Wednesday, April 07, 2010

Book-"Free of Charge" (Miroslav Volf)

Title: Free of Charge
Author: Miroslav Volf
Published: Zondervan, 2005 (247pp).

We all like free things. However, many of us struggle with giving things away for free. Even more difficult is the willingness to practice ‘giving’ and ‘forgiving’ in a culture of ungrace. However, in God, this is possible. This is in essence the point of the book. We need to give and forgive. We need to sustain it with an environment, and we cannot do it on our own. We need one another and above all, we need God.

Beginning with a description of a personal encounter with an American traffic cop, Volf highlights the alarming culture that is ‘stripped of grace.’ His antidote: Giving and Forgiving to be given and received freely.
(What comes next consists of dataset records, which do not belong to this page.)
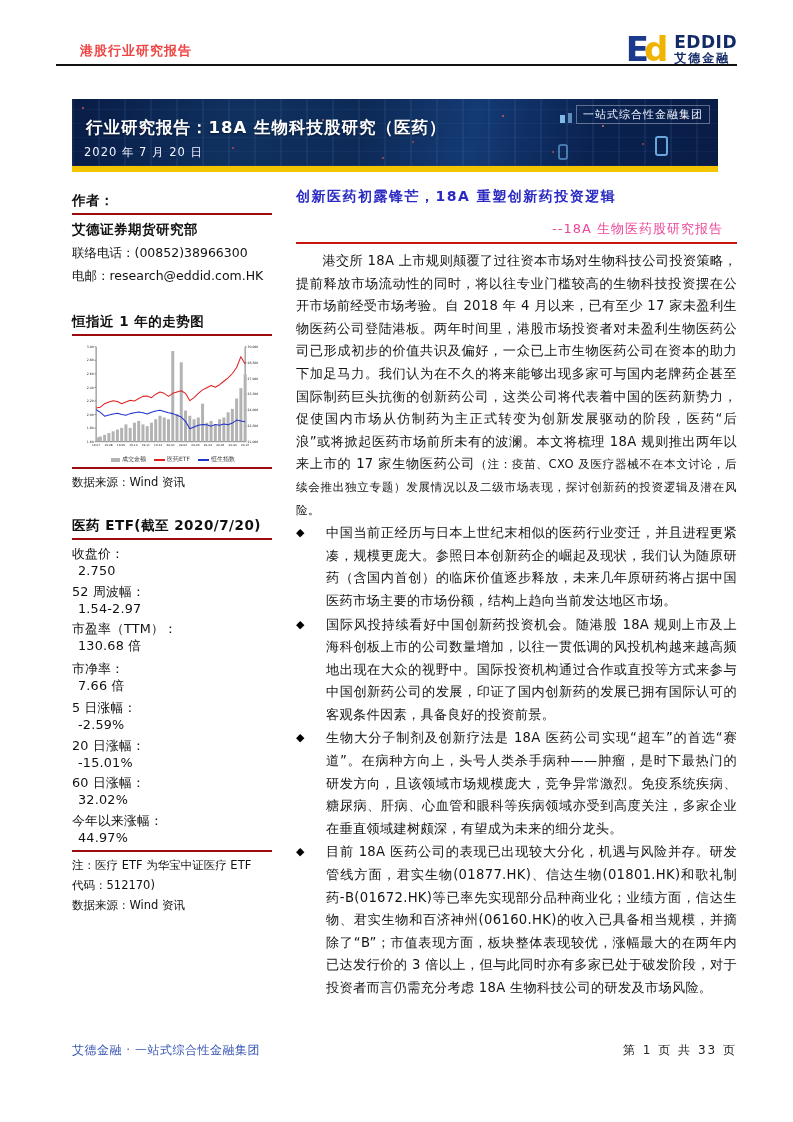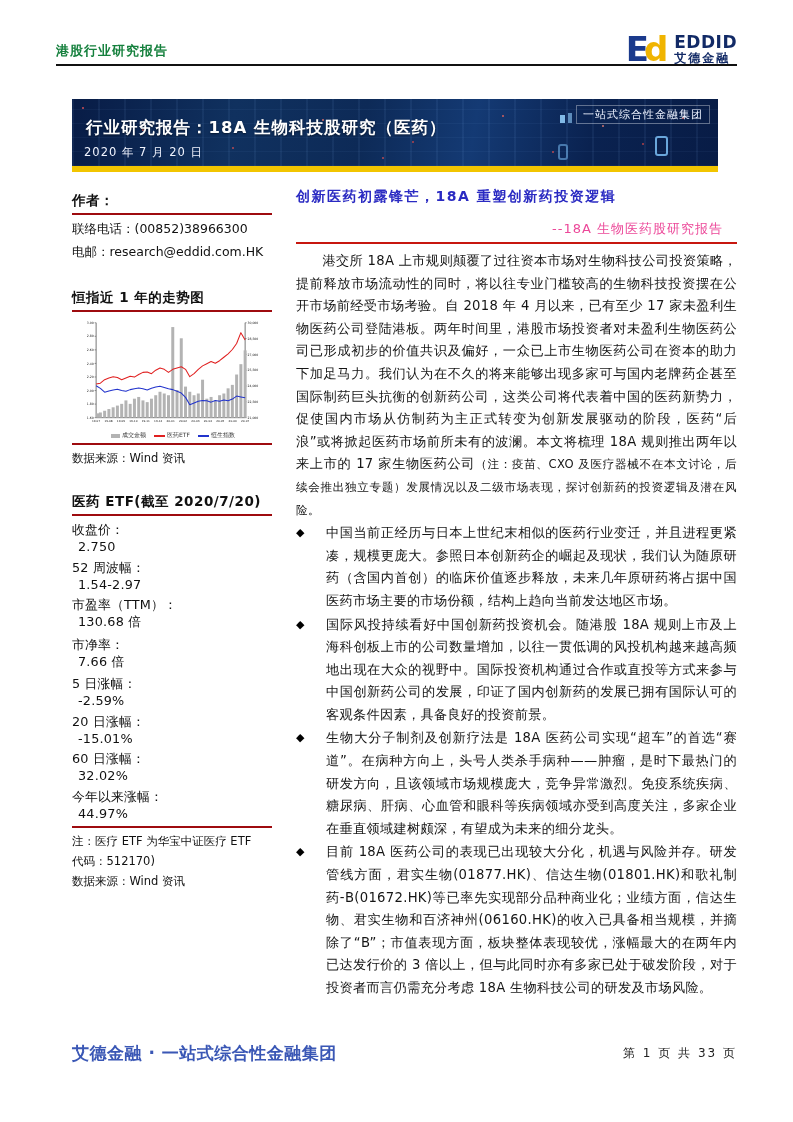"港股行业研究报告" .top-left-title { color: #15803d -> #ef4444; margin-left: none -> 24px }
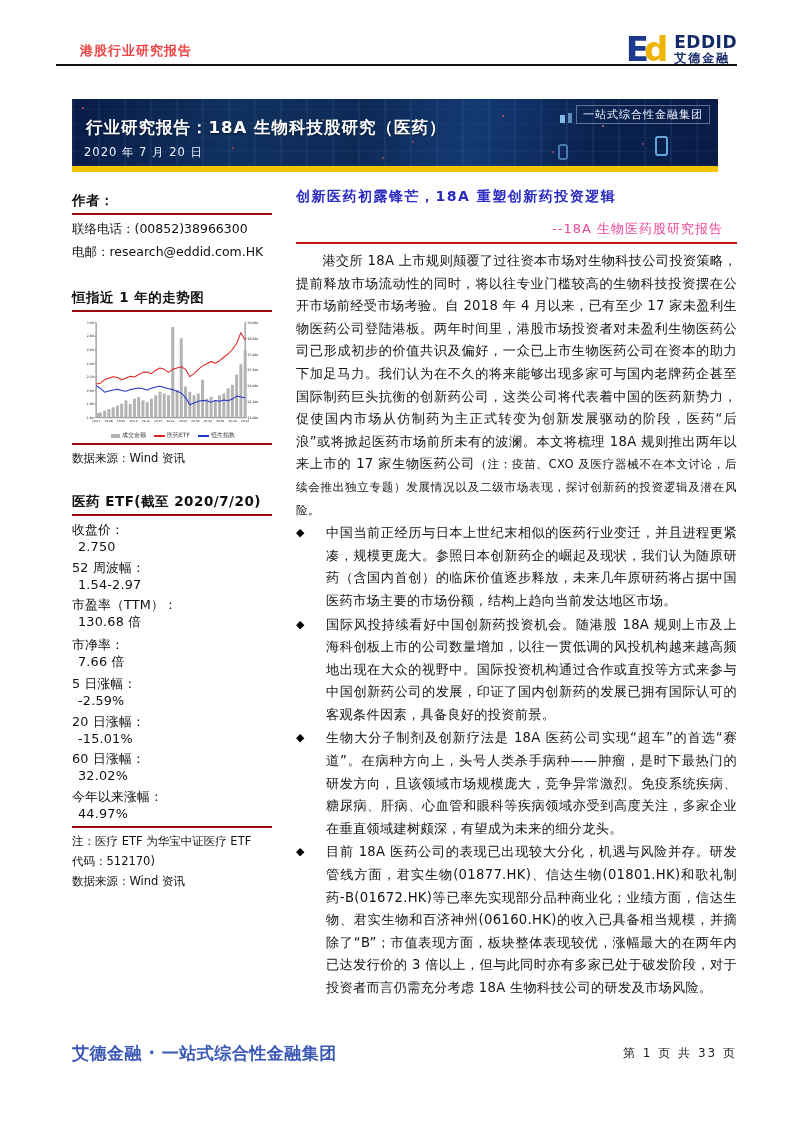"艾德证券期货研究部" div.sb-heading { html: none -> <div>艾德证券期货研究部</div> }
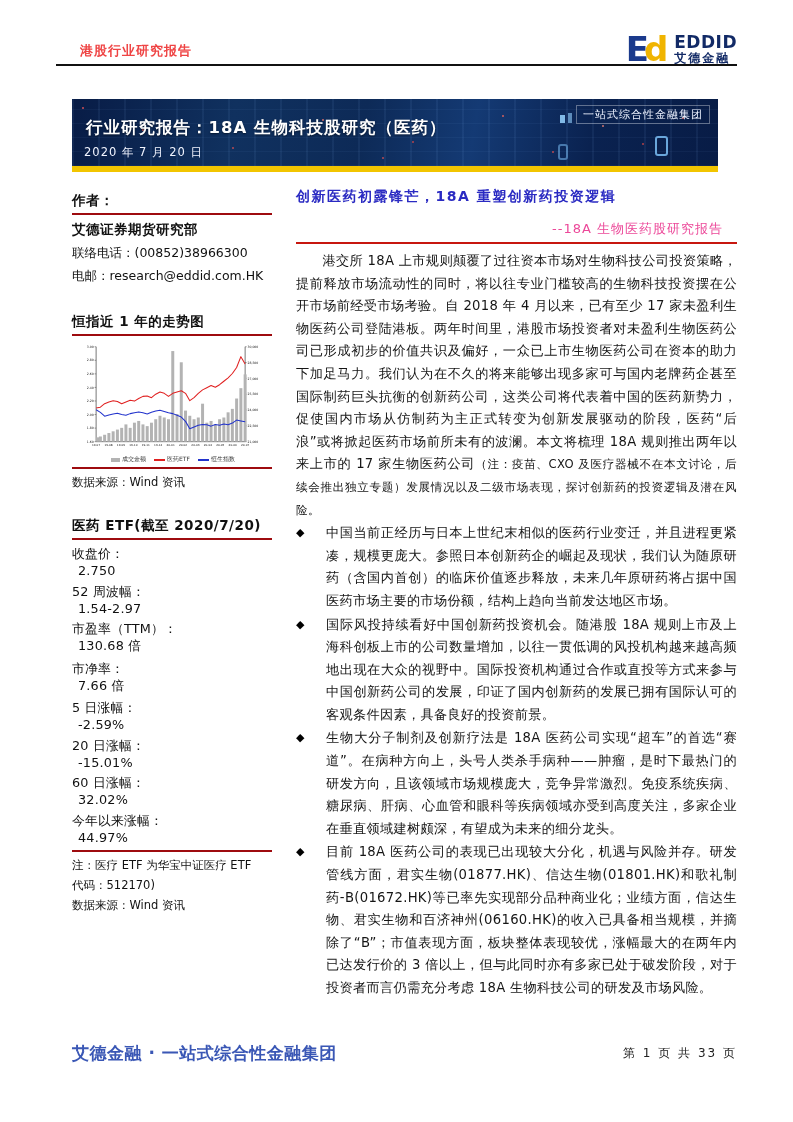"艾德金融 · 一站式综合性金融集团" .footer-left { font-size: 17px -> 12px; font-weight: bold -> normal }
I read this book not simply to see examples and acts of giving and forgiving. ‘Giving and forgiving can be done very quickly. Doing it consistently is not so, especially in a culture that is selfish and lack the grace everybody wants.

In part One of the book, Volf deals with the subject of giving, starting from God as the foundation of giving. Firstly, the idols of ungrace must be broken. Then we need to learn to adopt a disposition of recognizing the knowledge of God. Finally, we ‘look in the right places with a ready heart,’ with an attitude of readiness to receive the expected and unexpected. In a nutshell, this dependence on God is a theological statement that we cannot become givers on our own strength. We need God to give us ‘new birth’ first (120). True giving involves a ‘triangle’ of giver, receiver and God. It is only in God when we know when to give and when to receive. Without God, we fail to discern what, where, when, who and how to give or receive.

Volf lists four ways in which we can give:
1) Give according to our talents
2) Give according to the fruit of the Spirit in us
3) Give according to the hope we have;
4) Give according to the need to sustain a community of giving.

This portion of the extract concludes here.